What's the origin of the phrase 'Hoi polloi'?
This term is of Greek origin and a literal translation from the Greek οἱ πολλοί is 'the many'. There are many examples of it in print in its original Greek form, dating back to the 17th century. The earliest known is a 1668 essay by John Dryden - Of dramatick poesie:
"If by the people you understand the multitude, the οἱ πολλοί"

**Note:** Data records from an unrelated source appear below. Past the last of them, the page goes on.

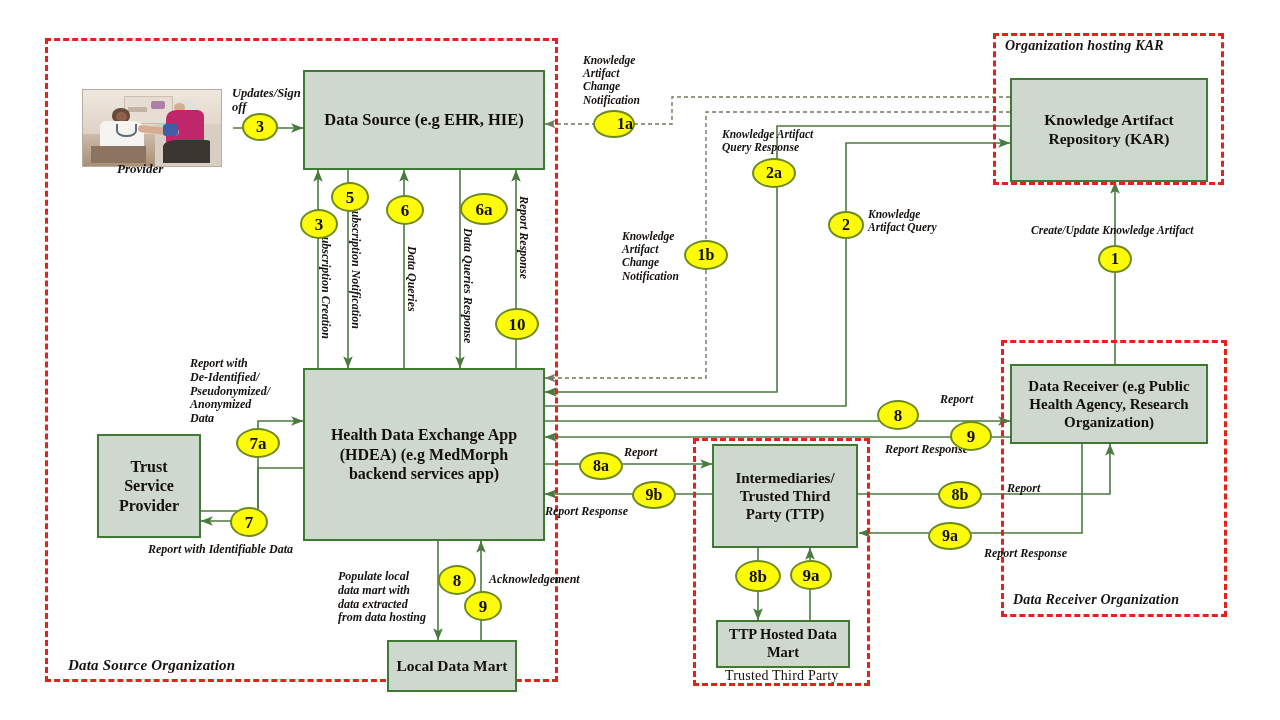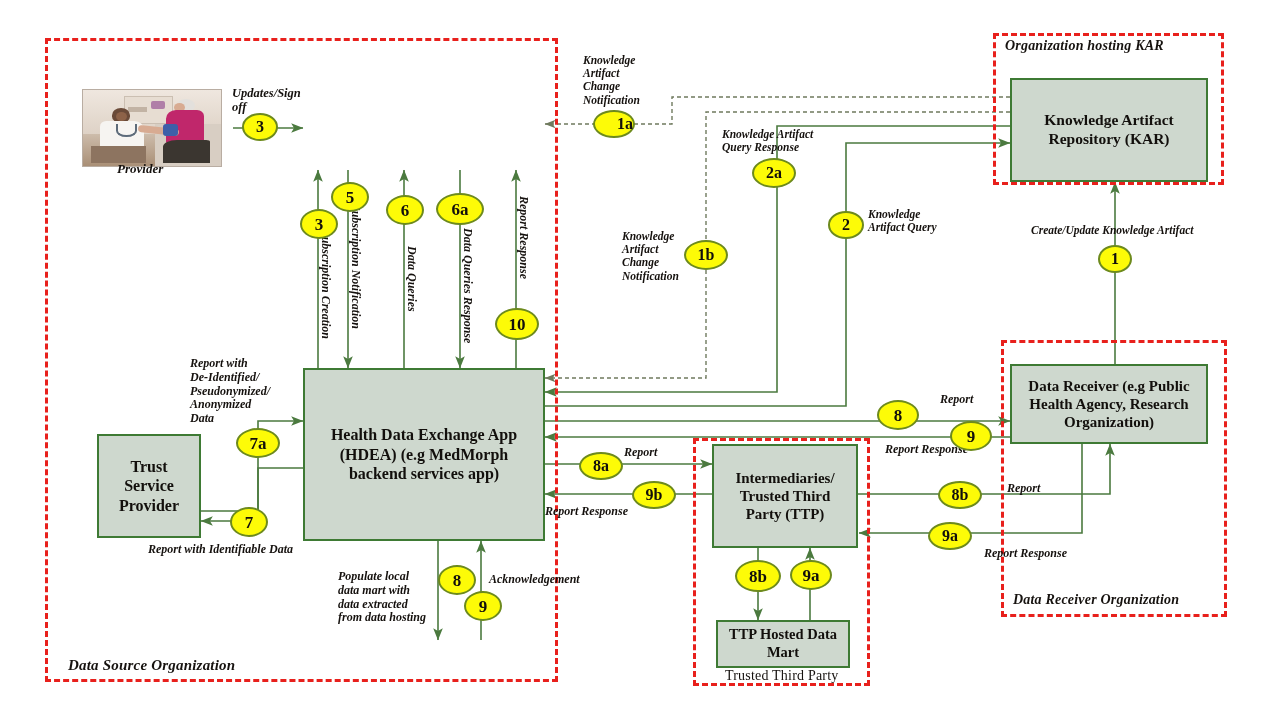"Data Source (e.g EHR, HIE)" div.node { html: none -> <div> <span>Data Source (e.g EHR, HIE)</span> </div> }
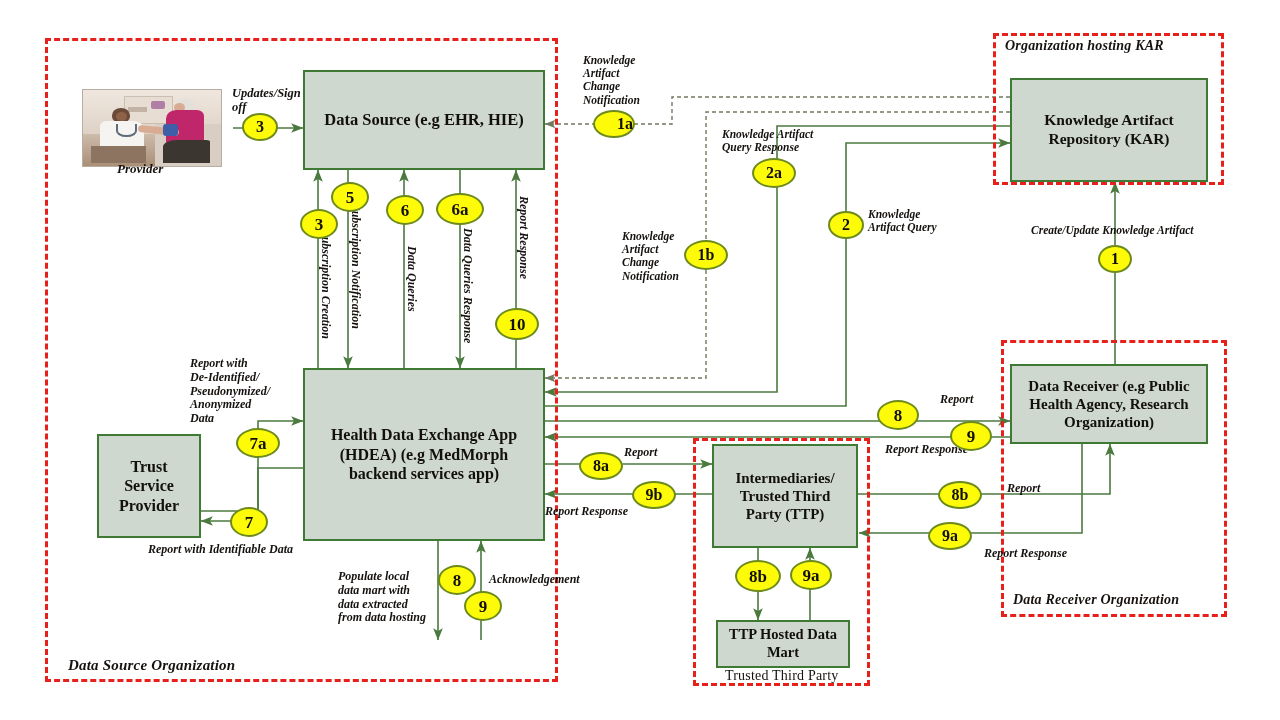"6a" div.marker { left: 436px -> 460px }
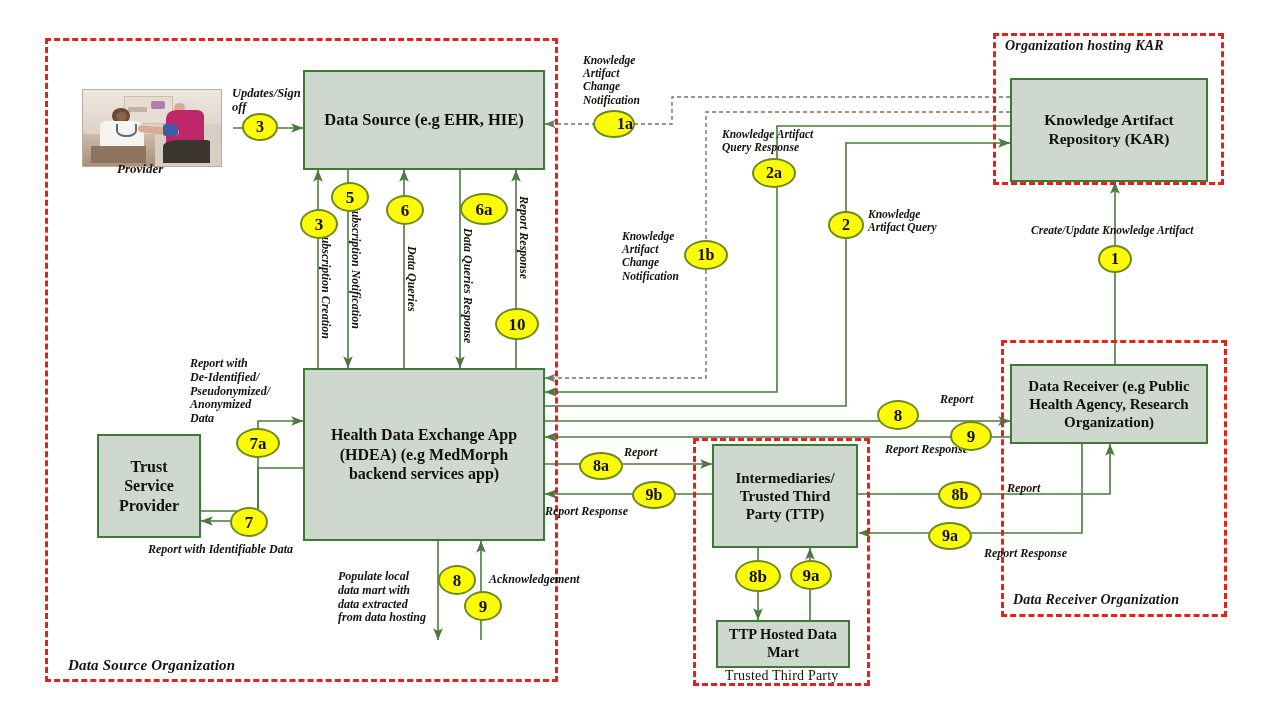"Local Data Mart" div.node { html: none -> <div> <span>Local Data Mart</span> </div> }
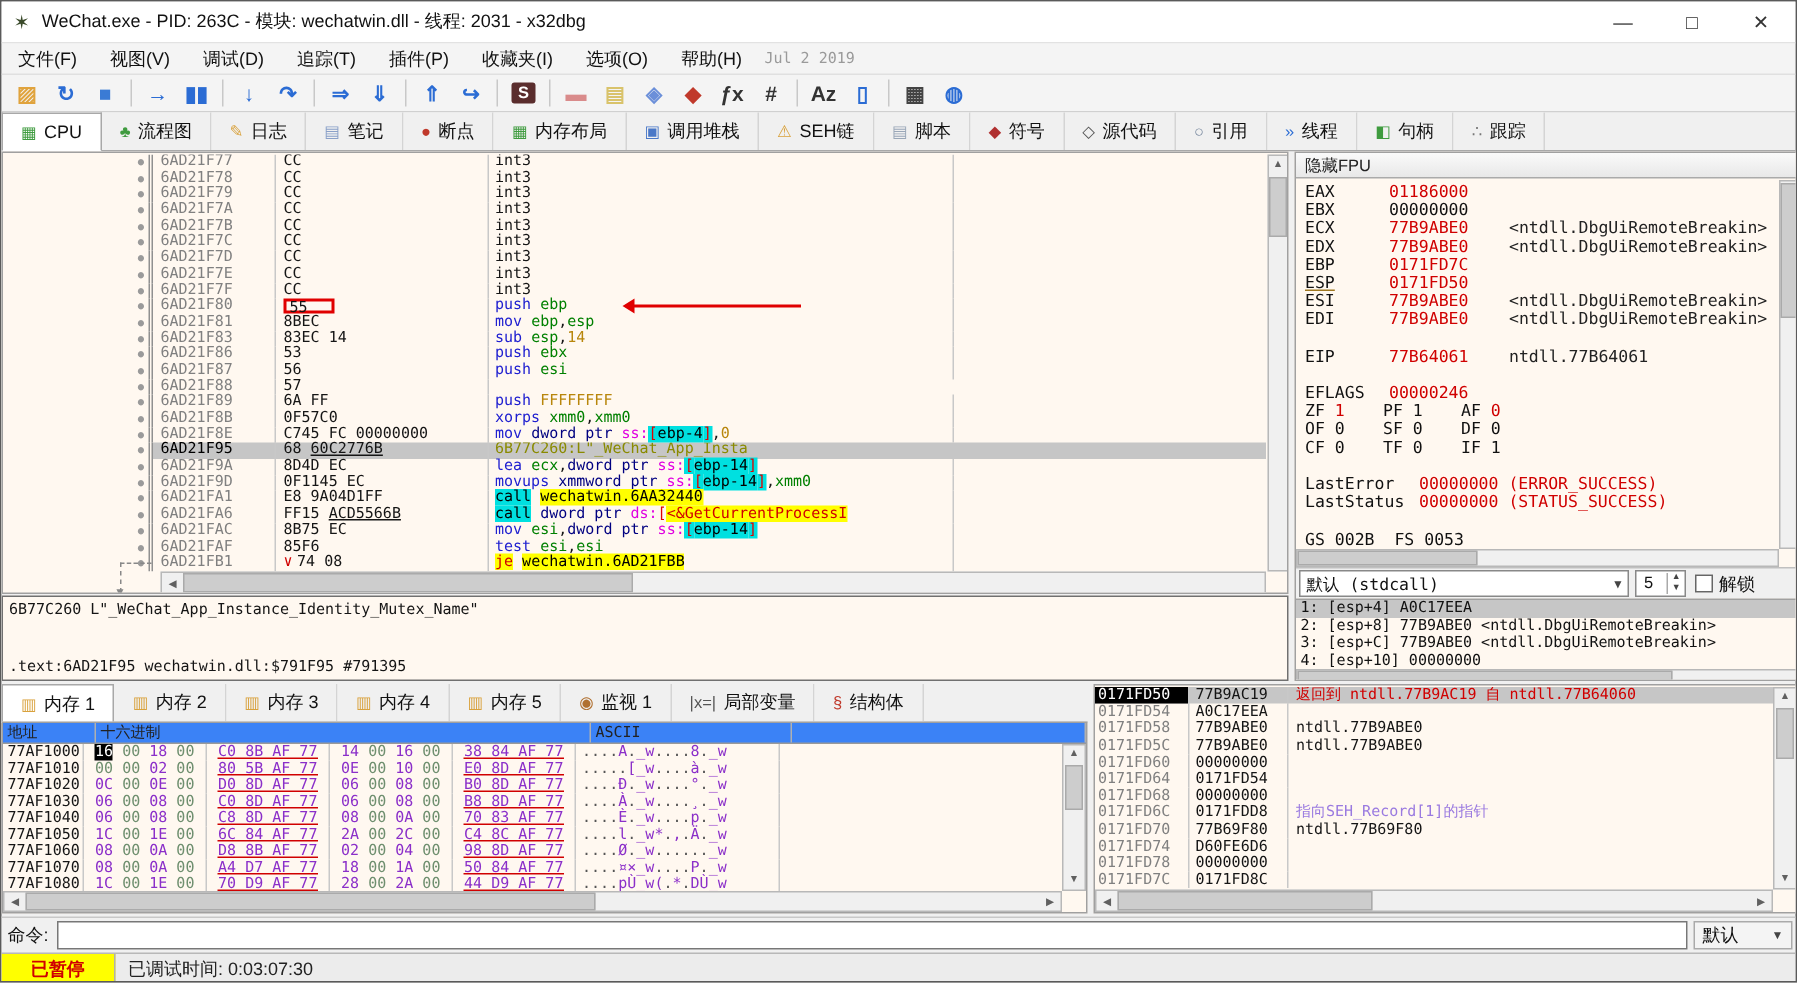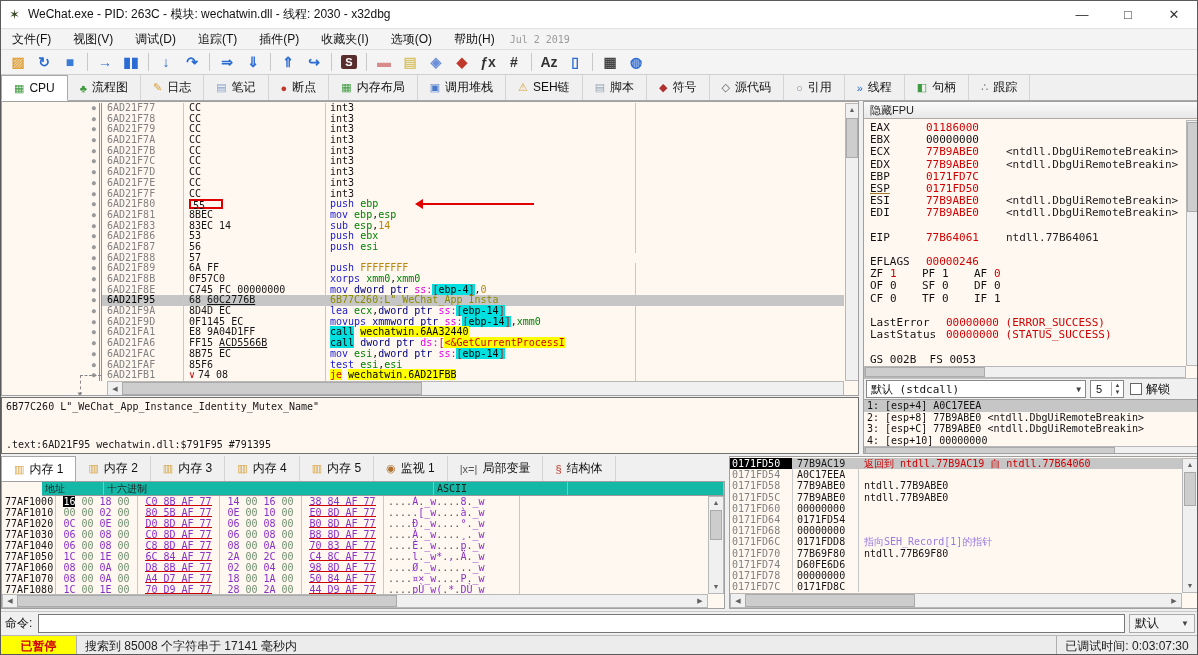"WeChat.exe - PID: 263C -" span { text: 2030 -> 2031 }
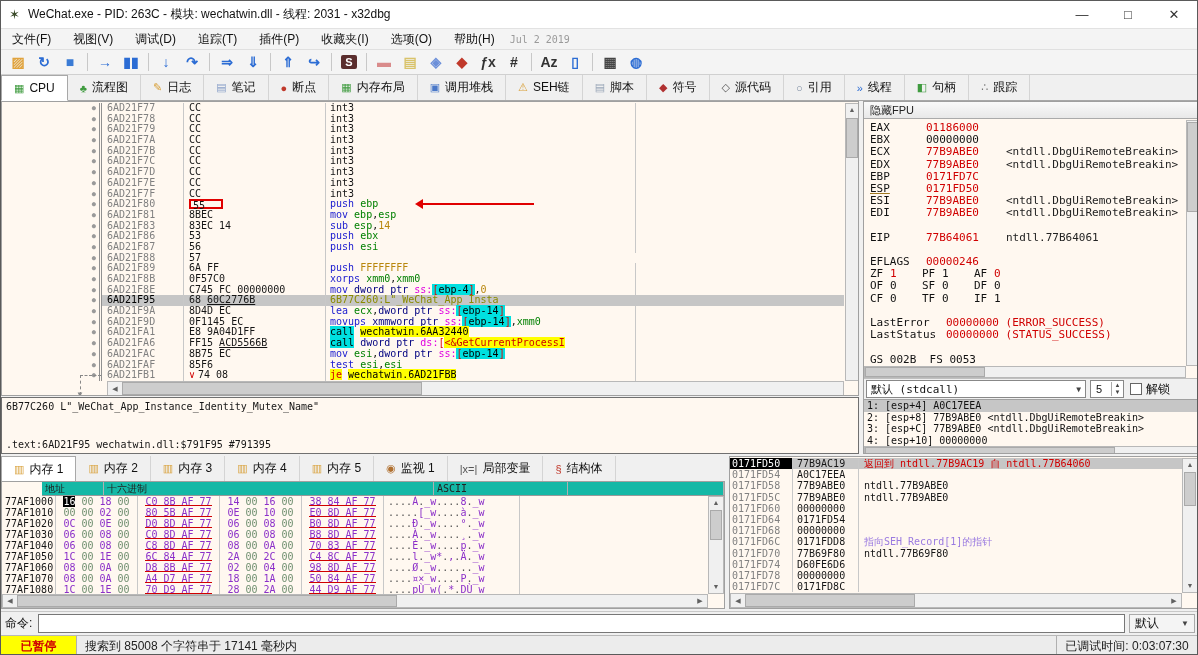"地址" #dump-head { background: #14b8a6 -> #3b82f6; margin-left: 40px -> none }
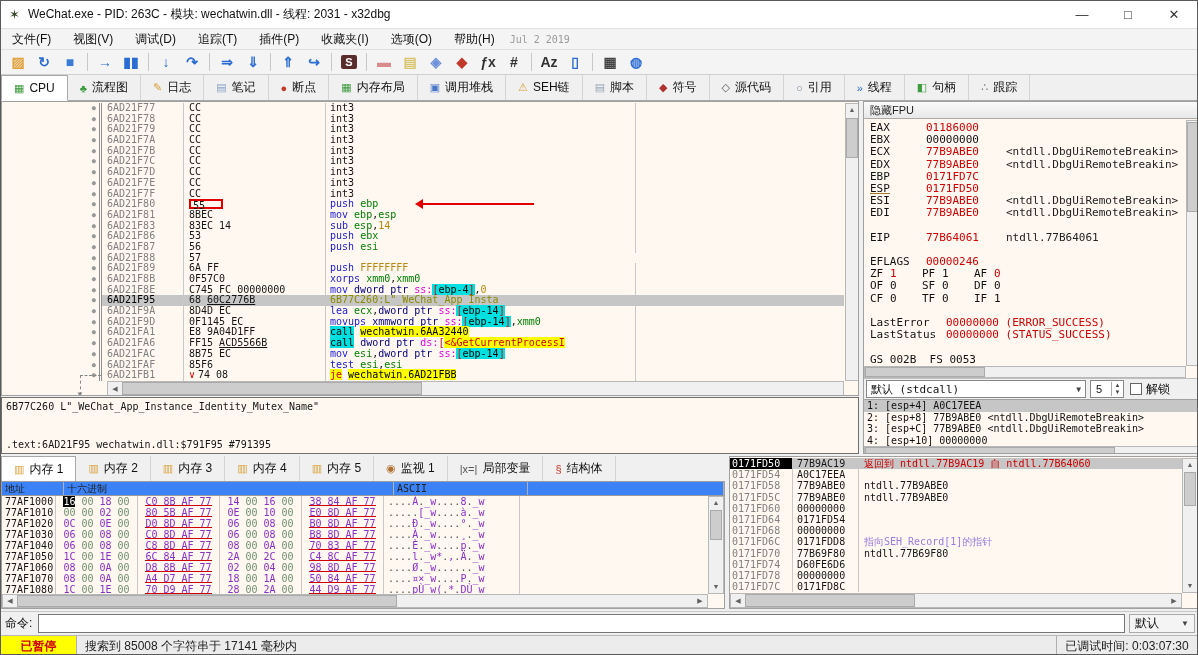"搜索到 85008 个字符串于 17141 毫秒内" div { html: <div>搜索到 85008 个字符串于 17141 毫秒内</div> -> none }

'The hoi polloi' - argh, no!
Many believe that this term was adopted into English by the American writer James Fenimore Cooper. He did use 'hoi polloi' in his Gleanings from Europe in 1837, but before then it was in common use by those whom we might expect to have been familiar with classical Greek - scholars of Oxford and Cambridge universities. For instance, the various classes of degree of Cambridge's Mathematical Tripos were Wranglers and Senior and Junior Optimes (what we would now call First, Second and Third Class), followed by Hoi Polloi - also called Poll Men or Polloi Men. The first record I can find of this in print is from a listing of Cambridge degree awards in The Times, 22nd January 1833. Under a heading of Cambridge List of Honours and Degrees - Mathematical Tripos are listed the names of those who had been awarded various classes, including a rather long list under Hoi Polloi.
There are two linguistic points of interest concerning hoi polloi. The first is whether or not to precede it with 'the'. Some argue that, since 'hoi' means 'the' in Greek, then 'the hoi polloi' translates as 'the the many', so we should omit the article and just say 'hoi polloi'. Others argue that this is merely pedantic, not to say inconsistent with other uses of articles inherited from others languages; for example, alchemist, which comes from the Arabic, where al means the - and yet no one complains that the alchemist is incorrect. Whatever your views on that, it's a fact that 'the hoi polloi' is so widely used (not least by Dryden, as we see above) that whatever grammarians say about it won't alter its general usage.
The second point is that some believe hoi polloi to mean 'the upper classes'; for example, this from the Chicago Daily Herald, October 1984:
"Brent Musburger, whose talks with WGN are continuing, was among the hoi polloi in the rich seats."
This usage is possibly influenced by a mistaken association with 'hoity-toity'.